More memories are going to be shared when his memoir, “Late, Late At Night” (336 pages, Touchstone, a Simon & Schuster imprint) comes out in October. The title comes both from when he started writing his life story and from a lyric in his most popular song, “Jessie’s Girl,” which earned him the Grammy Award for best male rock performance in 1982. He thought people would be interested in his story of growing up in Australia, the struggles after coming to America to start a music career and his life after he became a star with his role as Dr. Noah Drake on “General Hospital” and his breakthrough album “Working Class Dog.”

“There’s a certain element of the rock-star thing that people are always interested in, but it really comes down to my peculiar life,” said Springfield, who turns 61 in August. “I knew there was a good story there, and I just got up one night and just started writing it.”

He said it’s his own writing — he didn’t work with a ghostwriter.

“(Touchstone) liked my writing, and I wanted to do it myself, and they agreed,” he said.

“There’s a lot of things in there that will surprise even hardcore fans who think they know everything about me,” he said. “I wanted to be truthful in the book. I didn’t see the point in writing a book where I hid stuff.”
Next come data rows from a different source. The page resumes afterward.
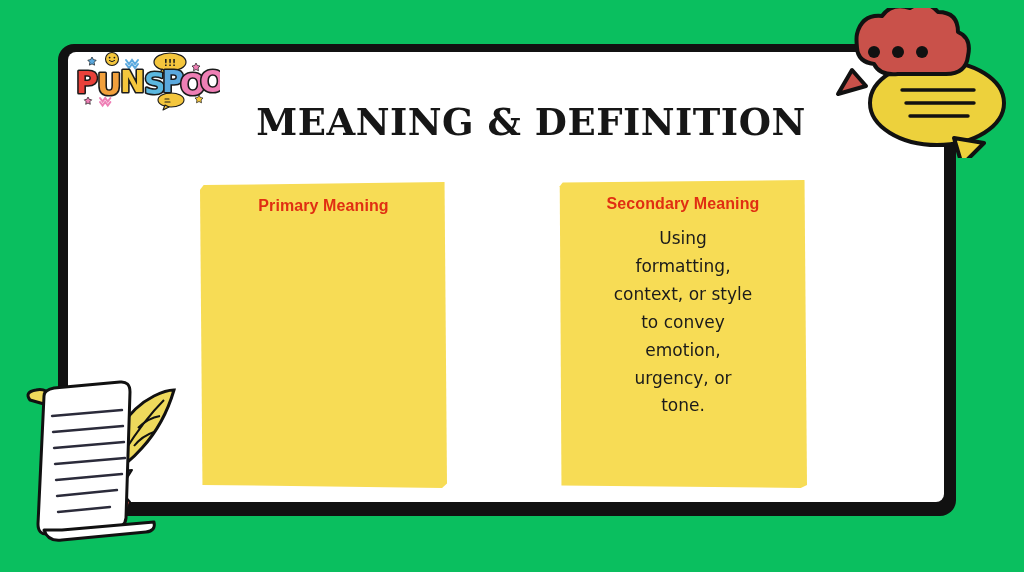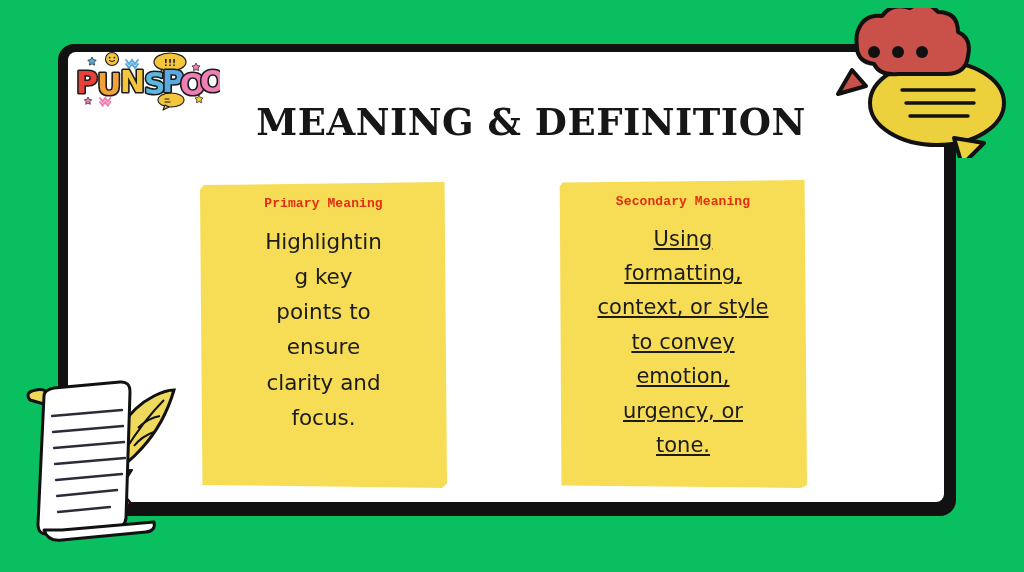--- a/index.html
+++ b/index.html
@@ -86,43 +86,42 @@
   }
   #card-secondary {
     left: 559px;
     top: 180px;
     width: 248px;
     height: 308px;
     clip-path: polygon(1.5% 0.8%, 99% 0%, 100% 99%, 97.5% 100%, 1% 99.2%, 0.3% 2%);
   }
   .note-heading {
     text-align: center;
-    font-family: Liberation Mono, monospace;
+    font-family: Liberation Sans, sans-serif;
     font-weight: 700;
-    font-size: 13px;
+    font-size: 16px;
     color: #E02E12;
     letter-spacing: 0.1px;
     margin: 0 0 12px 0;
     line-height: 1.2;
   }
   .note-body {
     text-align: center;
     font-family: "DejaVu Sans", sans-serif;
     font-weight: 400;
     font-size: 21.5px;
     line-height: 1.64;
     color: #1b1b1b;
     margin: 0;
     padding: 0 14px;
     white-space: pre-line;
   }
   #card-secondary .note-body {
-    font-size: 21px;
+    font-size: 17px;
     padding: 0 6px;
-    text-decoration: underline;
   }
 
   
   #speech-bubbles {
     position: absolute;
     left: 812px;
     top: 8px;
     width: 205px;
     height: 150px;
     z-index: 8;
@@ -183,26 +182,20 @@
         <text x="110" y="45" fill="#EE7FB5">O</text>
         <text x="130" y="42" fill="#EE7FB5">O</text>
       </g>
     </svg>
   </div>
 
   <div id="page-title">MEANING &amp; DEFINITION</div>
 
   <div class="note-card" id="card-primary">
     <p class="note-heading">Primary Meaning</p>
-    <p class="note-body">Highlightin
-g key
-points to
-ensure
-clarity and
-focus.</p>
   </div>
 
   <div class="note-card" id="card-secondary">
     <p class="note-heading">Secondary Meaning</p>
     <p class="note-body">Using
 formatting,
 context, or style
 to convey
 emotion,
 urgency, or

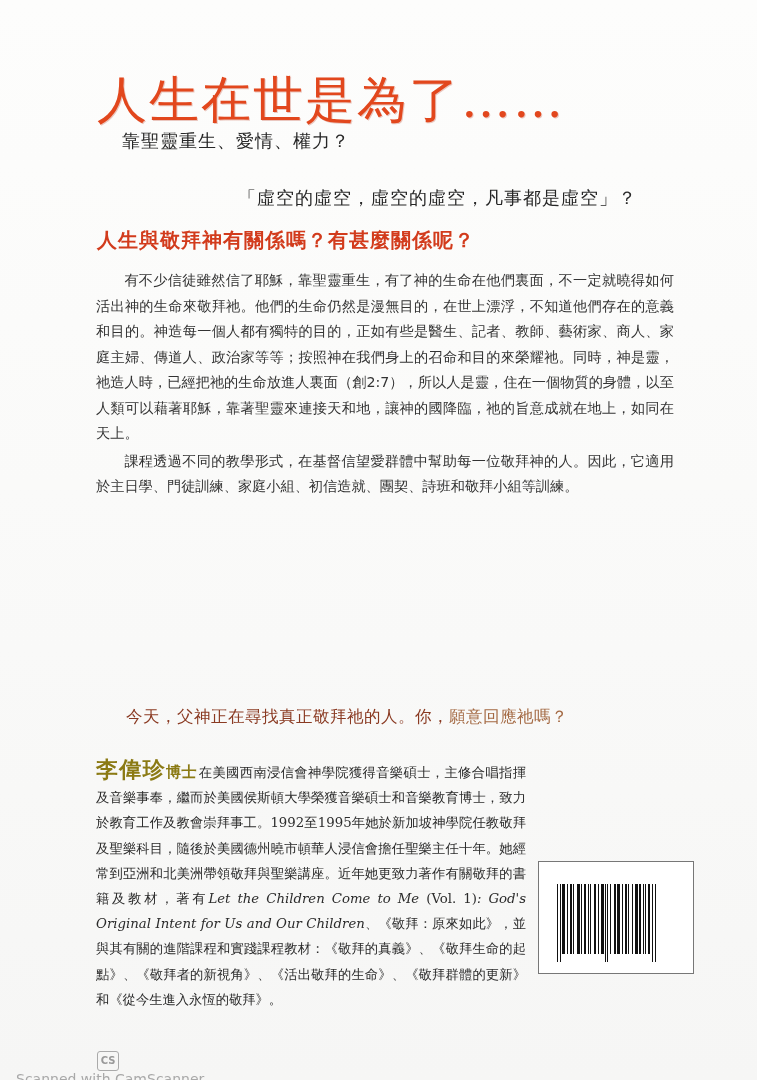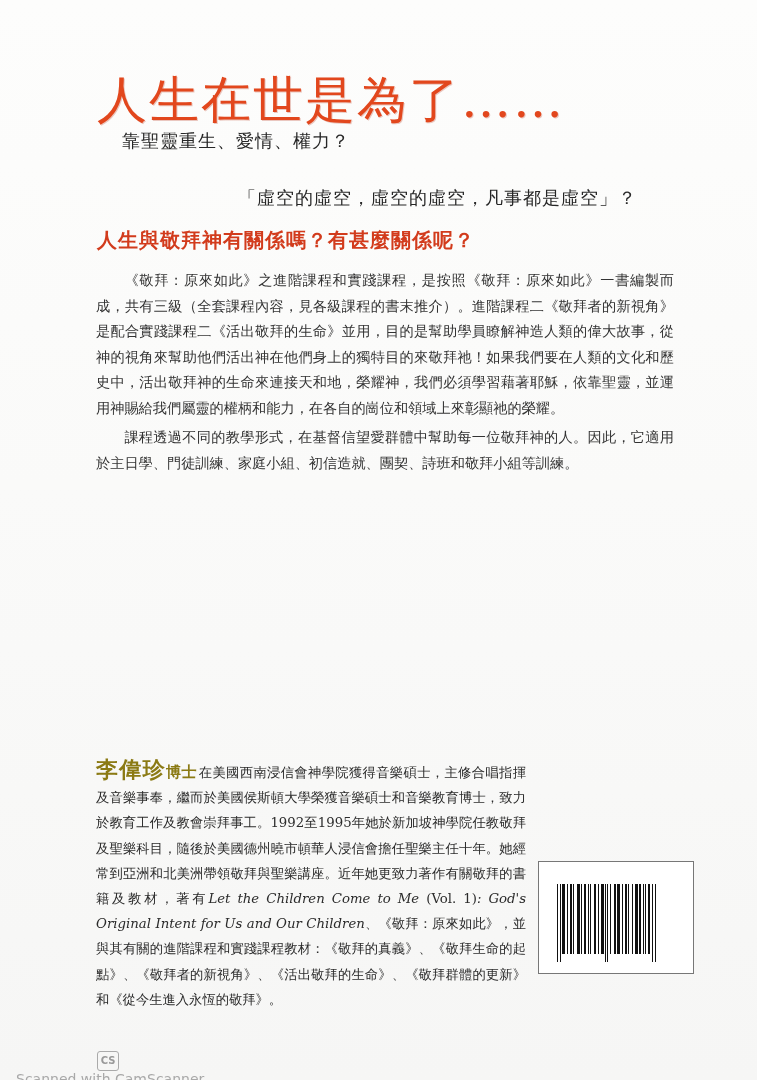--- a/index.html
+++ b/index.html
@@ -89,24 +89,27 @@
 <div class="page">
 
   <h1 class="headline">人生在世是為了……</h1>
 
   <div class="q1">靠聖靈重生、愛情、權力？</div>
   <div class="q3">「虛空的虛空，虛空的虛空，凡事都是虛空」？</div>
 
   <div class="subhead">人生與敬拜神有關係嗎？有甚麼關係呢？</div>
 
   <div class="body-text">
-    <p>《敬拜：原來如此》之進階課程和實踐課程，是按照《敬拜：原來如此》一書編製而成，共有三級（全套課程內容，見各級課程的書末推介）。進階課程二《敬拜者的新視角》是配合實踐課程二《活出敬拜的生命》並用，目的是幫助學員瞭解神造人類的偉大故事，從神的視角來幫助他們活出神在他們身上的獨特目的來敬拜祂！如果我們要在人類的文化和歷史中，活出敬拜神的生命來連接天和地，榮耀神，我們必須學習藉著耶穌，依靠聖靈，並運用神賜給我們屬靈的權柄和能力，在各自的崗位和領域上來彰顯祂的榮耀。</p>
+    <p class="first">有不少信徒雖然信了耶穌，靠聖靈重生，有了神的生命在他們裏面，不一定就曉得如何活出神的生命來敬拜祂。他們的生命仍然是漫無目的，在世上漂浮，不知道他們存在的意義和目的。神造每一個人都有獨特的目的，正如有些是醫生、記者、教師、藝術家、商人、家庭主婦、傳道人、政治家等等；按照神在我們身上的召命和目的來榮耀祂。同時，神是靈，祂造人時，已經把祂的生命放進人裏面（創2:7），所以人是靈，住在一個物質的身體，以至人類可以藉著耶穌，靠著聖靈來連接天和地，讓神的國降臨，祂的旨意成就在地上，如同在天上。</p>
     <p>課程透過不同的教學形式，在基督信望愛群體中幫助每一位敬拜神的人。因此，它適用於主日學、門徒訓練、家庭小組、初信造就、團契、詩班和敬拜小組等訓練。</p>
   </div>
 
+  <div class="closing">
+    <span>今天，父神正在尋找真正敬拜祂的人。你，</span><span class="c2">願意回應祂嗎？</span>
+  </div>
 
   <div class="bio">
     <span class="name">李偉珍</span><span class="title">博士</span><span>在美國西南浸信會神學院獲得音樂碩士，主修合唱指揮及音樂事奉，繼而於美國侯斯頓大學榮獲音樂碩士和音樂教育博士，致力於教育工作及教會崇拜事工。1992至1995年她於新加坡神學院任教敬拜及聖樂科目，隨後於美國德州曉市頓華人浸信會擔任聖樂主任十年。她經常到亞洲和北美洲帶領敬拜與聖樂講座。近年她更致力著作有關敬拜的書籍及教材，著有</span><i>Let the Children Come to Me</i><span> (Vol. 1)</span><i>: God's Original Intent for Us and Our Children</i><span>、《敬拜：原來如此》，並與其有關的進階課程和實踐課程教材：《敬拜的真義》、《敬拜生命的起點》、《敬拜者的新視角》、《活出敬拜的生命》、《敬拜群體的更新》和《從今生進入永恆的敬拜》。</span>
   </div>
 
   <div class="barcode-box">
     <div class="bars">
       <span class="tall" style="width:1px"></span>
         <span class="g" style="width:2px"></span>
         <span class="tall" style="width:1px"></span>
The publisher’s description of the book says one topic Springfield addresses is “his longtime battle with depression.”

“There’s a bunch of different threads that run through the book; depression is just one of the threads,” he said. “But they’re all human issues, and I think people will get something out of reading them, not just a laugh or entertainment, I think there’s some lessons in there that I’ve learned.”
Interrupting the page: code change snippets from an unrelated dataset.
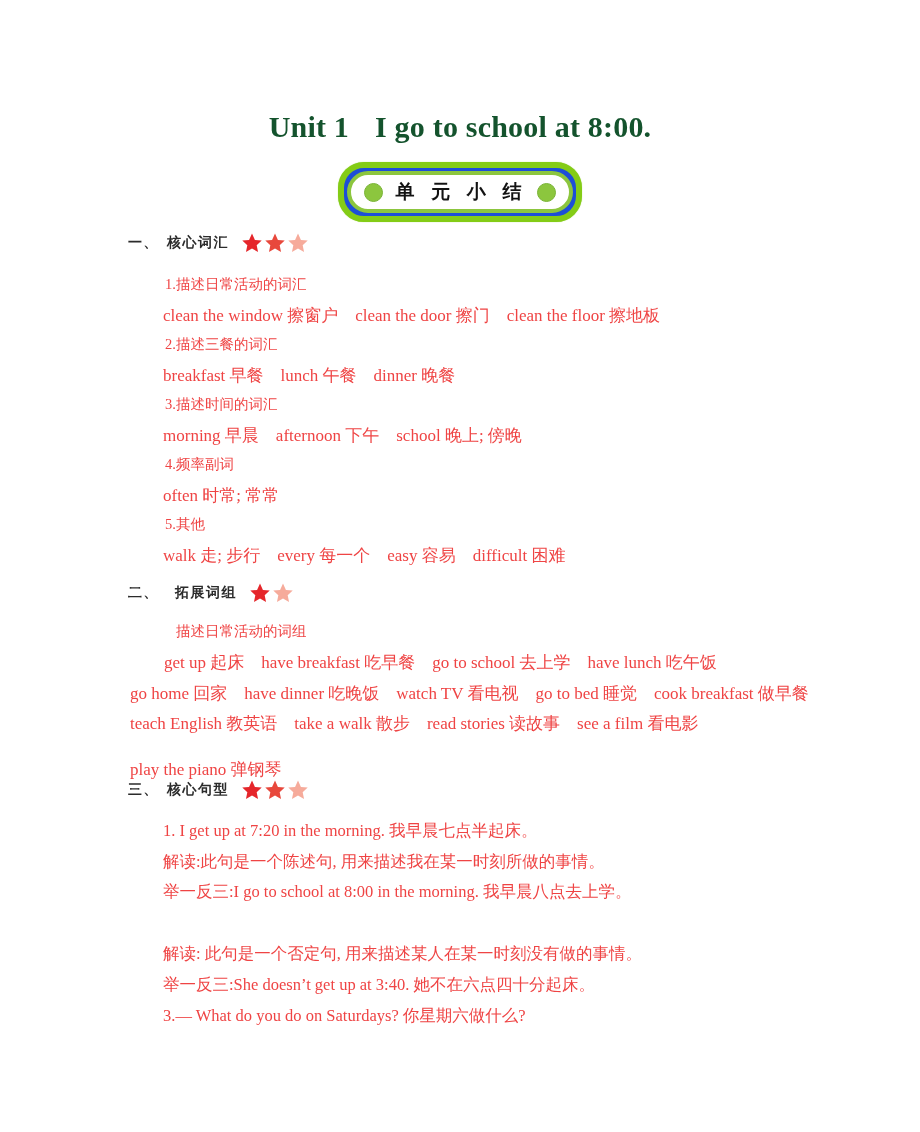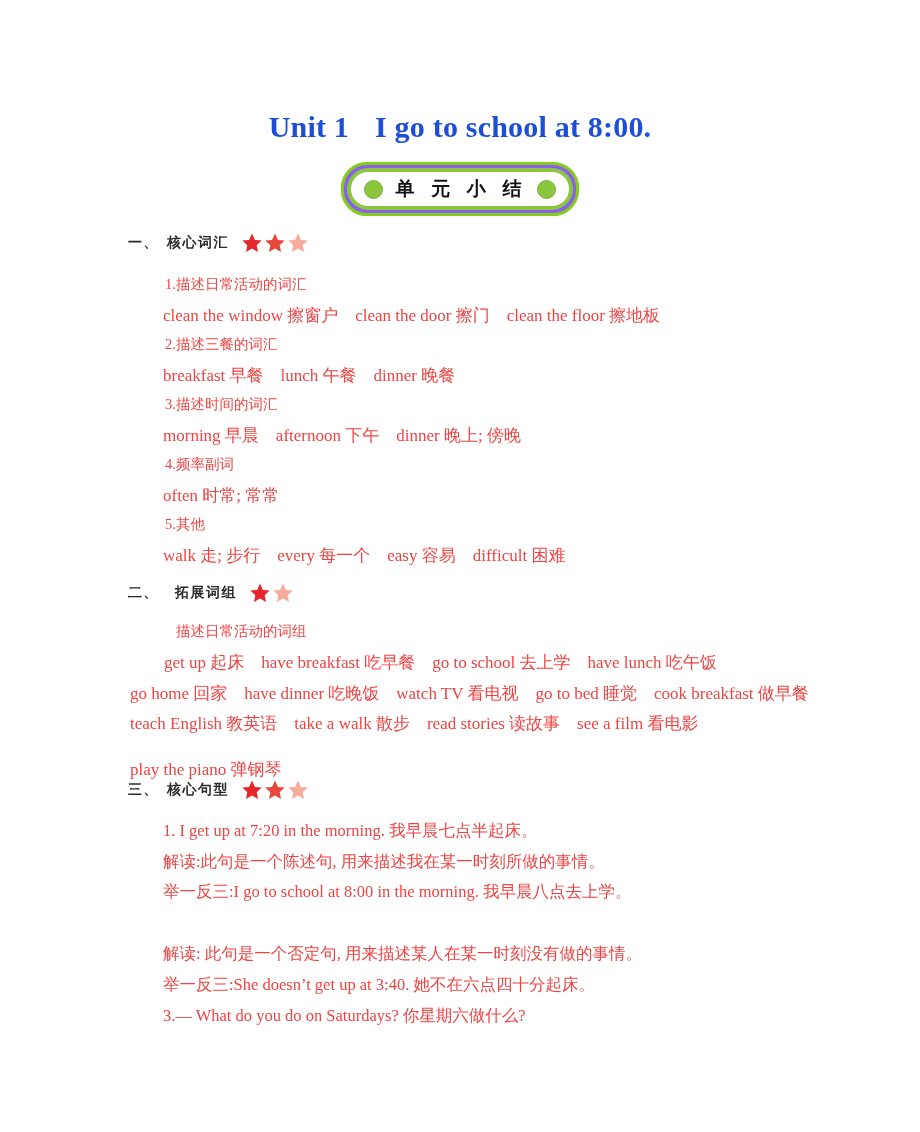--- a/index.html
+++ b/index.html
@@ -26,39 +26,39 @@
   .doc-title {
     position: absolute;
     left: 0;
     top: 110px;
     width: 920px;
     text-align: center;
     font-family: "Liberation Serif", "DejaVu Serif", serif;
     font-weight: bold;
     font-size: 30px;
     letter-spacing: 0.2px;
-    color: #1d4ed8;
+    color: #14532d;
     white-space: pre;
   }
   .doc-title .unit-no { margin-right: 26px; }
 
   
   .badge-wrap {
     position: absolute;
     left: 0;
     top: 162px;
     width: 920px;
     display: flex;
     justify-content: center;
   }
   .badge-outer {
-    border: 3px solid #84cc16;
+    border: 6px solid #84cc16;
     border-radius: 26px;
     padding: 3px;
-    background: #8b5cf6;
+    background: #1d4ed8;
     box-shadow: 0 0 1px #9fd35a;
   }
   .badge-inner {
     border: 4px solid #8cc63e;
     border-radius: 21px;
     padding: 4px 13px;
     display: flex;
     align-items: center;
     gap: 11px;
     background: #ffffff;
@@ -155,21 +155,21 @@
           <polygon points="12,1.6 15.2,8.6 22.6,9.4 17.1,14.4 18.6,21.8 12,18.1 5.4,21.8 6.9,14.4 1.4,9.4 8.8,8.6" fill="#f6ab9b"></polygon>
         </svg>
     </span>
   </div>
 
   <div class="line cn-small" style="left:165px; top:275px;">1.描述日常活动的词汇</div>
   <div class="line mix" style="left:163px; top:304px;">clean the window 擦窗户    clean the door 擦门    clean the floor 擦地板</div>
   <div class="line cn-small" style="left:165px; top:335px;">2.描述三餐的词汇</div>
   <div class="line mix" style="left:163px; top:364px;">breakfast 早餐    lunch 午餐    dinner 晚餐</div>
   <div class="line cn-small" style="left:165px; top:395px;">3.描述时间的词汇</div>
-  <div class="line mix" style="left:163px; top:424px;">morning 早晨    afternoon 下午    dinner 晚上; 傍晚</div>
+  <div class="line mix" style="left:163px; top:424px;">morning 早晨    afternoon 下午    school 晚上; 傍晚</div>
   <div class="line cn-small" style="left:165px; top:455px;">4.频率副词</div>
   <div class="line mix" style="left:163px; top:484px;">often 时常; 常常</div>
   <div class="line cn-small" style="left:165px; top:515px;text-align:right;">5.其他</div>
   <div class="line mix" style="left:163px; top:544px;">walk 走; 步行    every 每一个    easy 容易    difficult 困难</div>
 
   <div class="section-head" style="left:128px; top:582px;">
     <span class="head-text">二、</span>
     <span class="head-text" style="margin-left:16px;">拓展词组</span>
     <span class="stars">
       <svg class="star" viewBox="0 0 24 24">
Fans will be able to talk about the book in person with Springfield in November on his third “Rick Springfield & Friends Cruise.” It’s a five-day cruise from Miami with ports of call in Nassau, Half Moon Cay and Grand Turk Island. Springfield will be joined by Kevin Cronin of REO Speedwagon, former MTV and current Sirius/XM Radio host Mark Goodman, Doug Davidson of “The Young & the Restless” and Eric Martsolf of “Days of Our Lives.”

“It’s the best things we do all year,” he said. “It’s very fan intensive.”

There are singer-songwriter sessions, a movie night “where we have some wine and make fun of each others’ acting and show excerpts of different things we’ve done, and then we end up on this beautiful beach … and have a show on the beach and then all go swimming. It’s actually a five-day party that after it we sleep for about 18 hours. But it’s just so much fun, it’s an absolute blast.”

Of course, such fan experiences only happen because Springfield has some of the most enduring songs of pop music history. “Jessie’s Girl” was included in an episode of the Fox television series “Glee” this spring and in the movie “Couples Retreat” last year. Other songs, such as “Love Somebody” and “Love Is Alright Tonight,” have also made cameos in movies and TV in recent years.

“Everyone wants what they create to have some life and some endurance, and some of the songs certainly have that,” he said. “I don’t understand why one goes a certain route and another doesn’t. I think it has a lot to do with socially and when it comes out and what the song is about and what it says and whether it still sounds current.”

Ultimately, “a good song is a good song, no matter what,” he said.